** Extracted information follows **

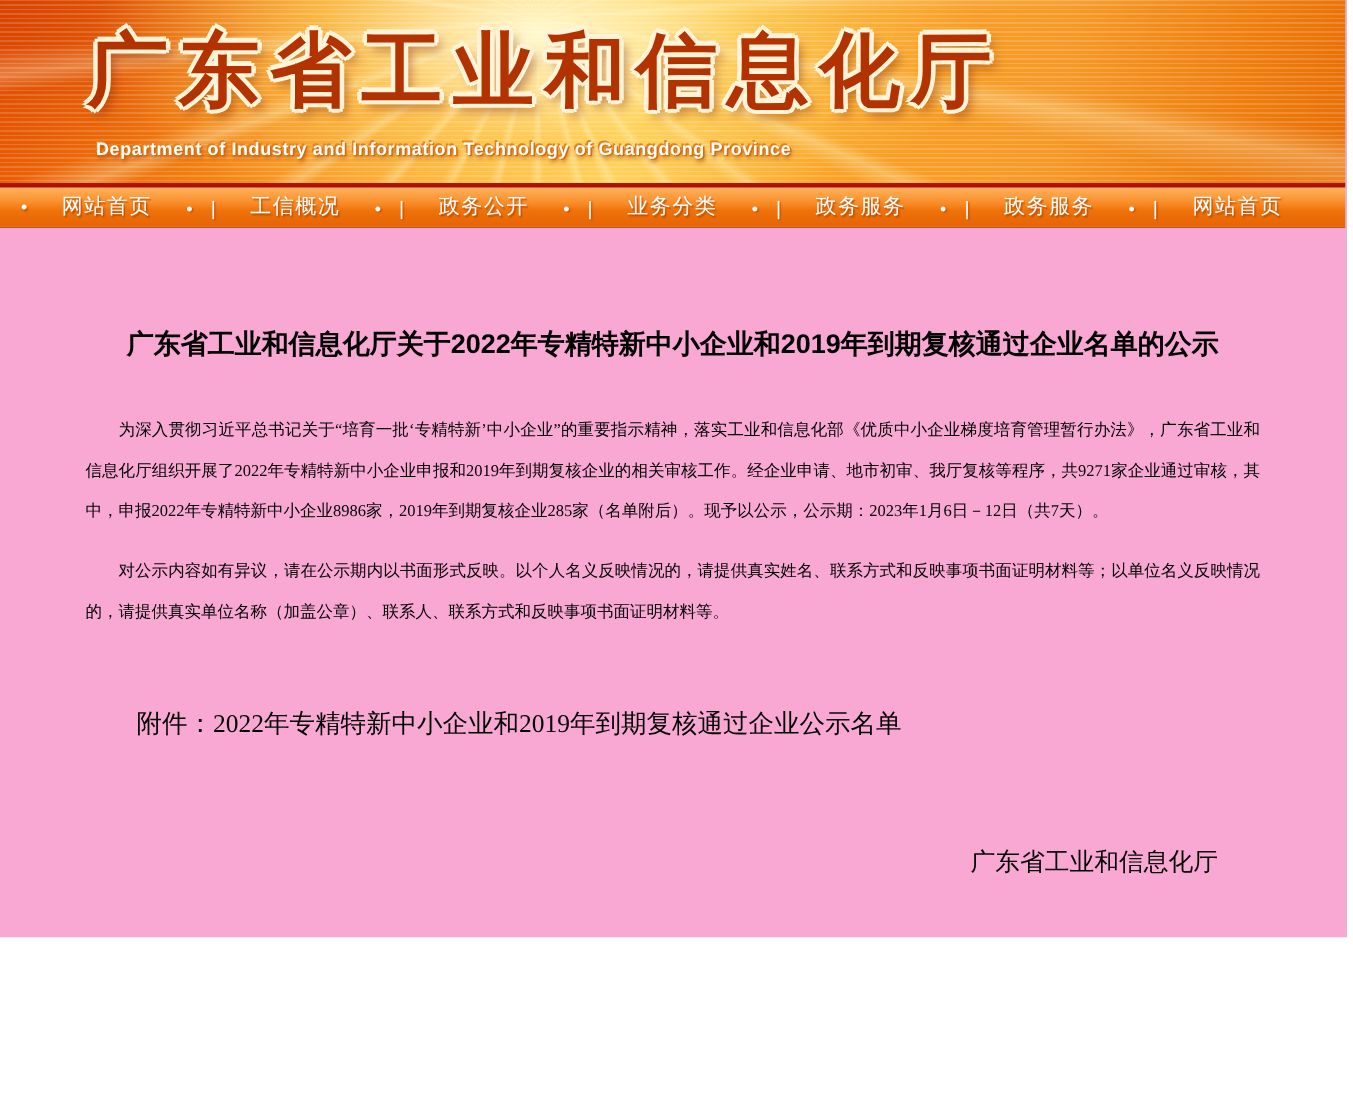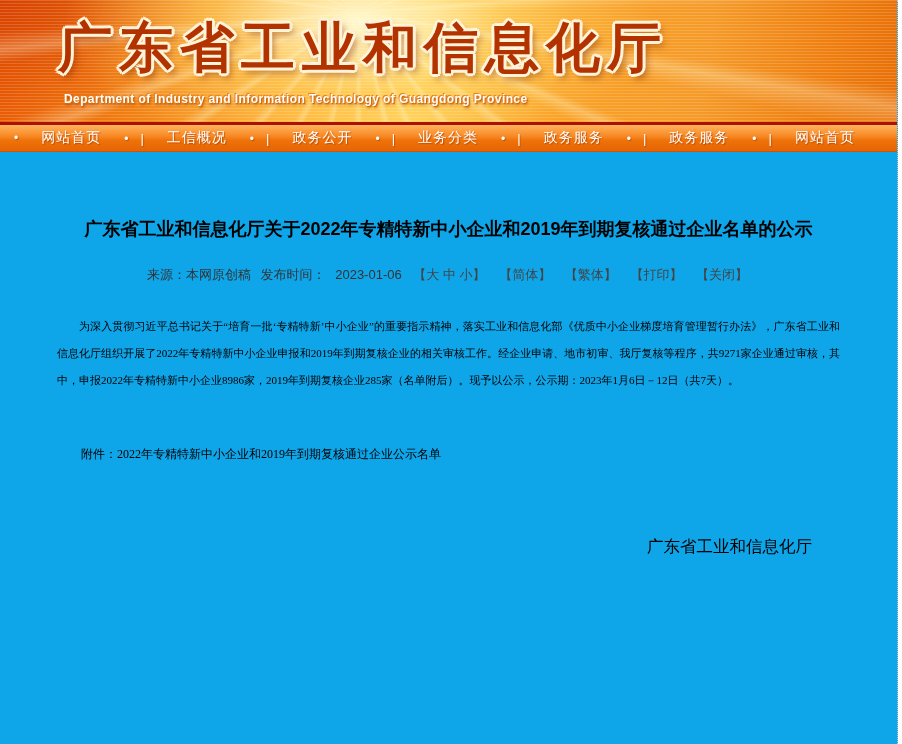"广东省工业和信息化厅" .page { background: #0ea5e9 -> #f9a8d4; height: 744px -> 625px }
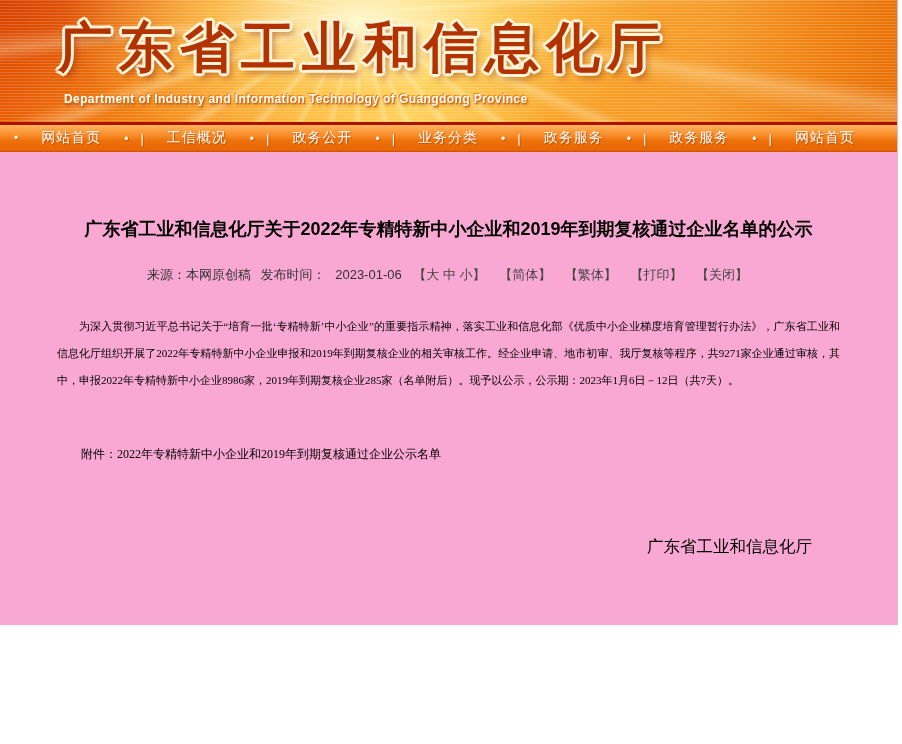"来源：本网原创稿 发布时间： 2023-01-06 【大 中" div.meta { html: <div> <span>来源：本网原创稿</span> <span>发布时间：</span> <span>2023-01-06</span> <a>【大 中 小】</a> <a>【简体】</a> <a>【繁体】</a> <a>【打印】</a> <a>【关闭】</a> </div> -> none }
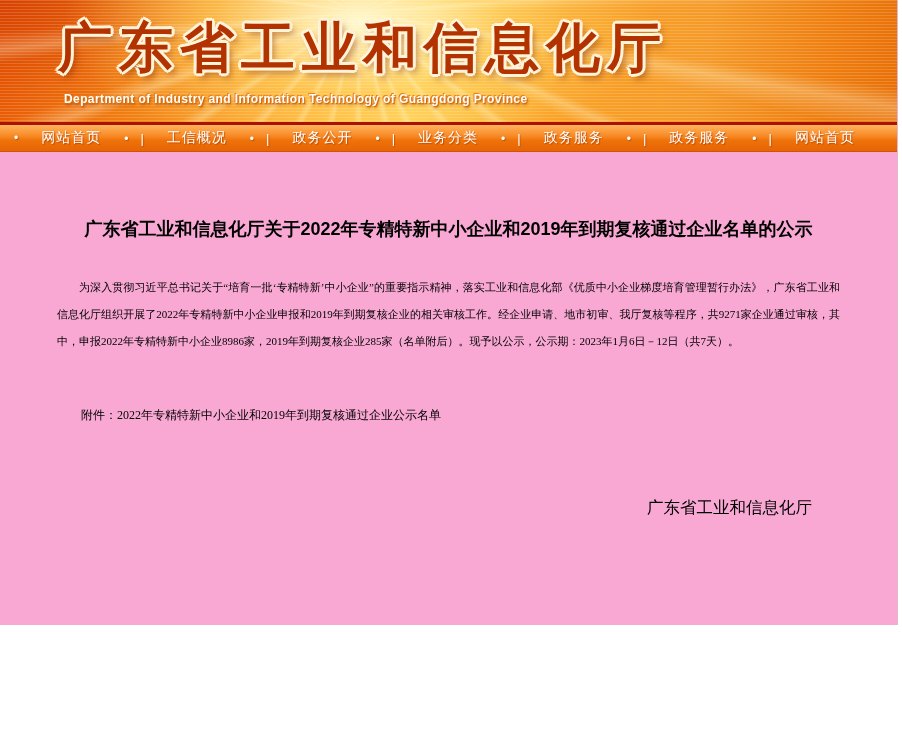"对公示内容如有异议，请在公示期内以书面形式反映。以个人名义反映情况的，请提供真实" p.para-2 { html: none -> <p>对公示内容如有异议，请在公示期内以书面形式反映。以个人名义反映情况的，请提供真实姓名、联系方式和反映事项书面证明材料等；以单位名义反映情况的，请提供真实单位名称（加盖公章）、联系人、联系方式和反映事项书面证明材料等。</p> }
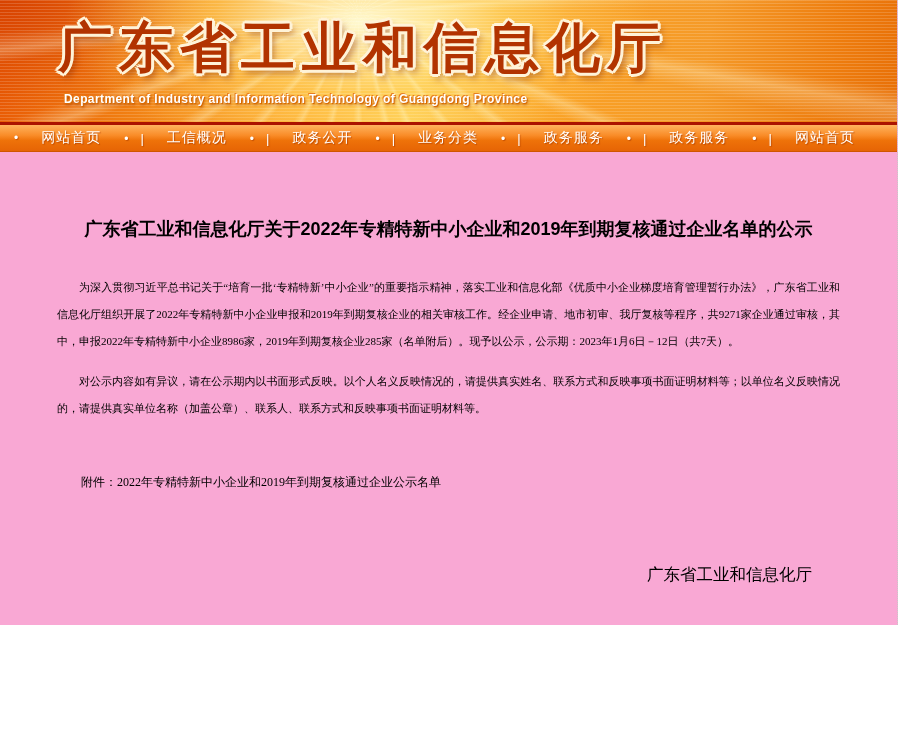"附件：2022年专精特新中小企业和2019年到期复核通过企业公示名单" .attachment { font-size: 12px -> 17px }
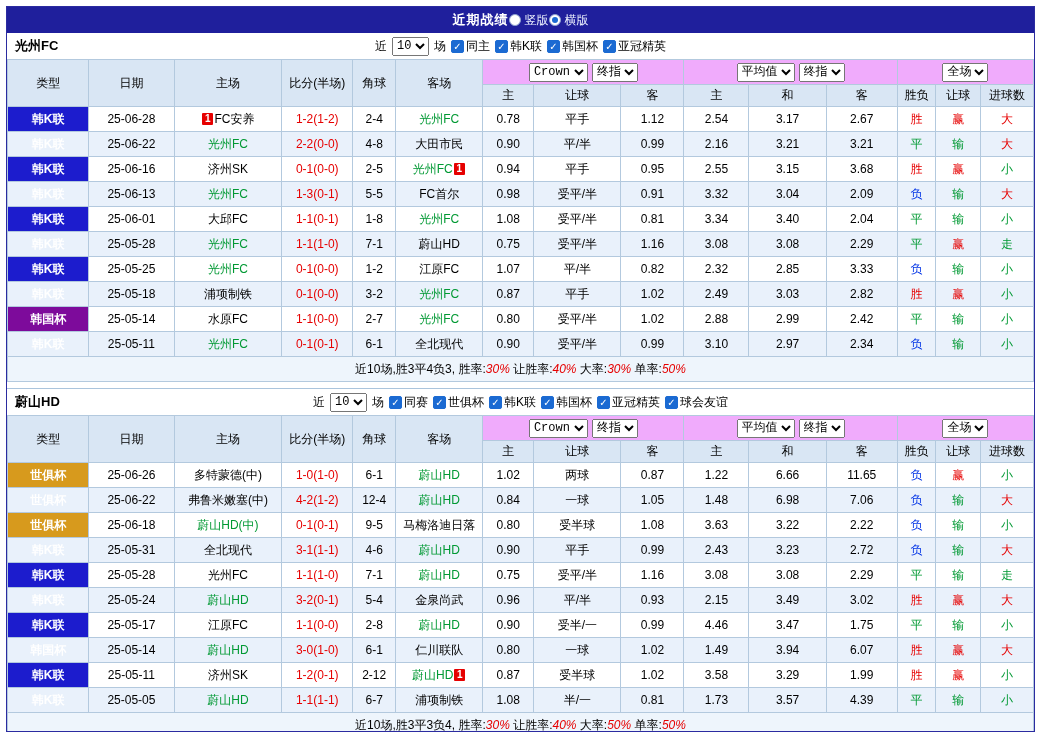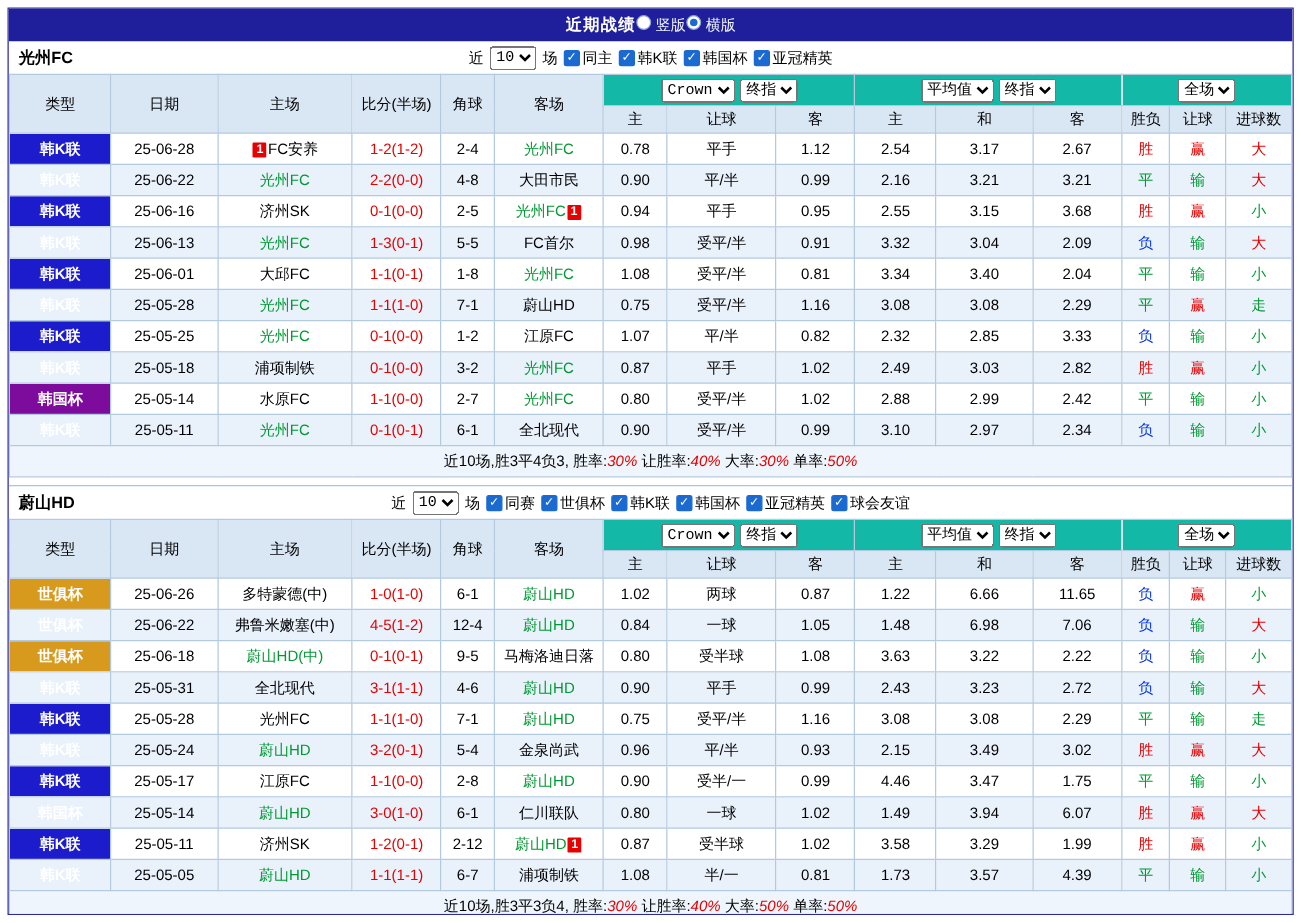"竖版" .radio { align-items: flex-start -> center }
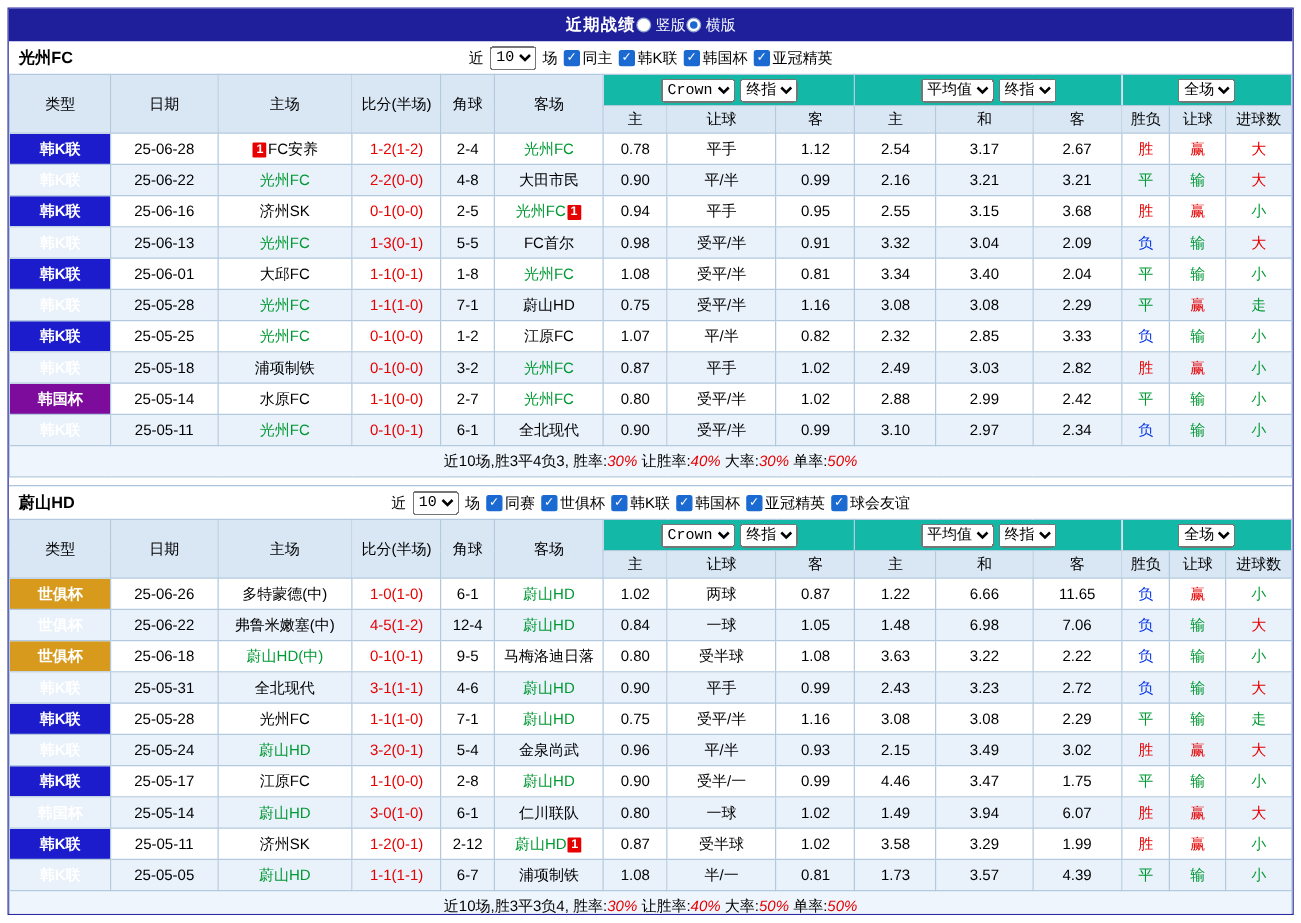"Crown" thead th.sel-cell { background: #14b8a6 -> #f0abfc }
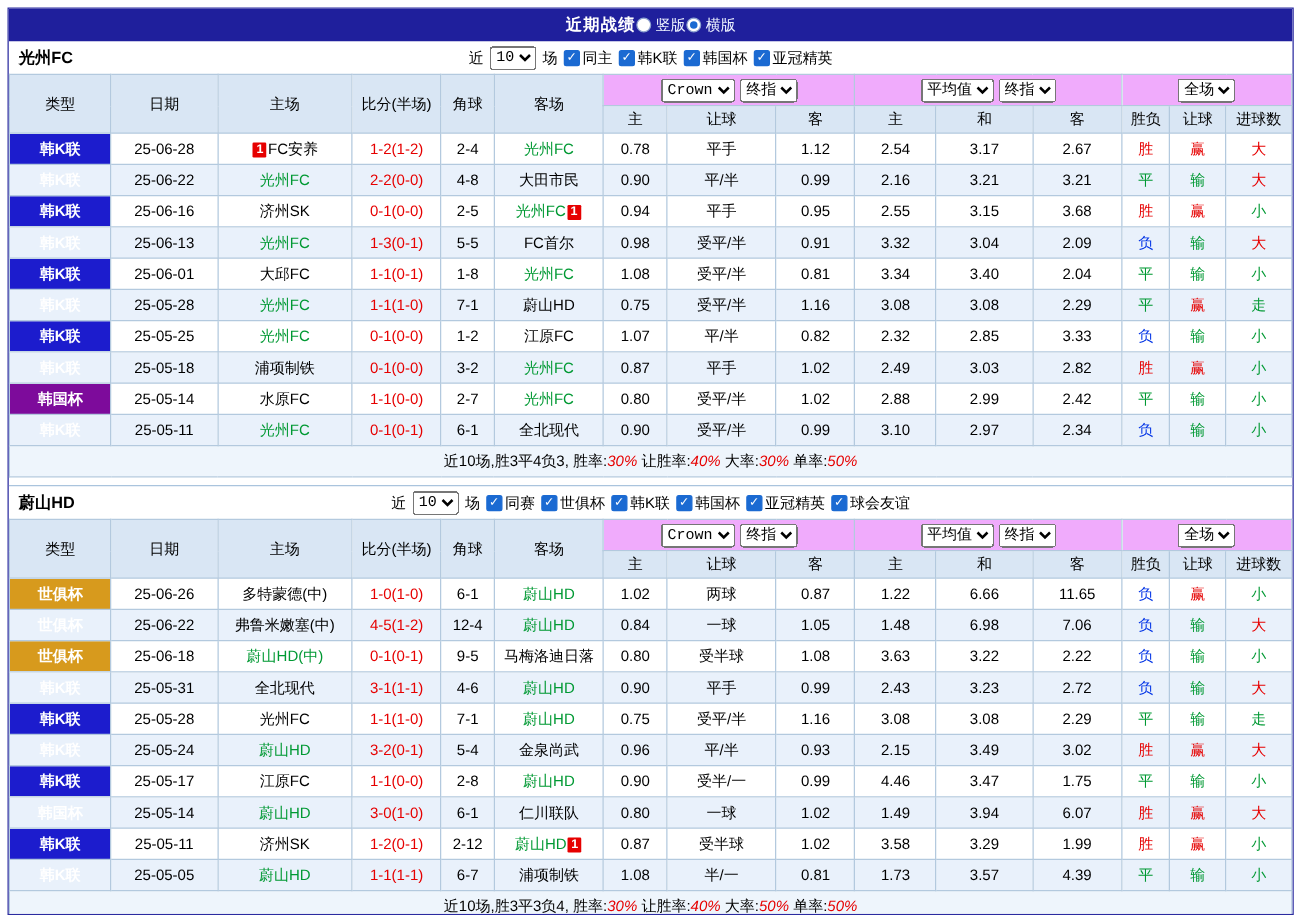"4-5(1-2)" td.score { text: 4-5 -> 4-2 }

** End of Extracted information **

§ Exercise description:
Copy out exactly the lines that begin at the line with "background: #14b8a6 ->" and end at the final line of the entries above. Leave out the pictures.

§ Your response:
"Crown" thead th.sel-cell { background: #14b8a6 -> #f0abfc }
"4-5(1-2)" td.score { text: 4-5 -> 4-2 }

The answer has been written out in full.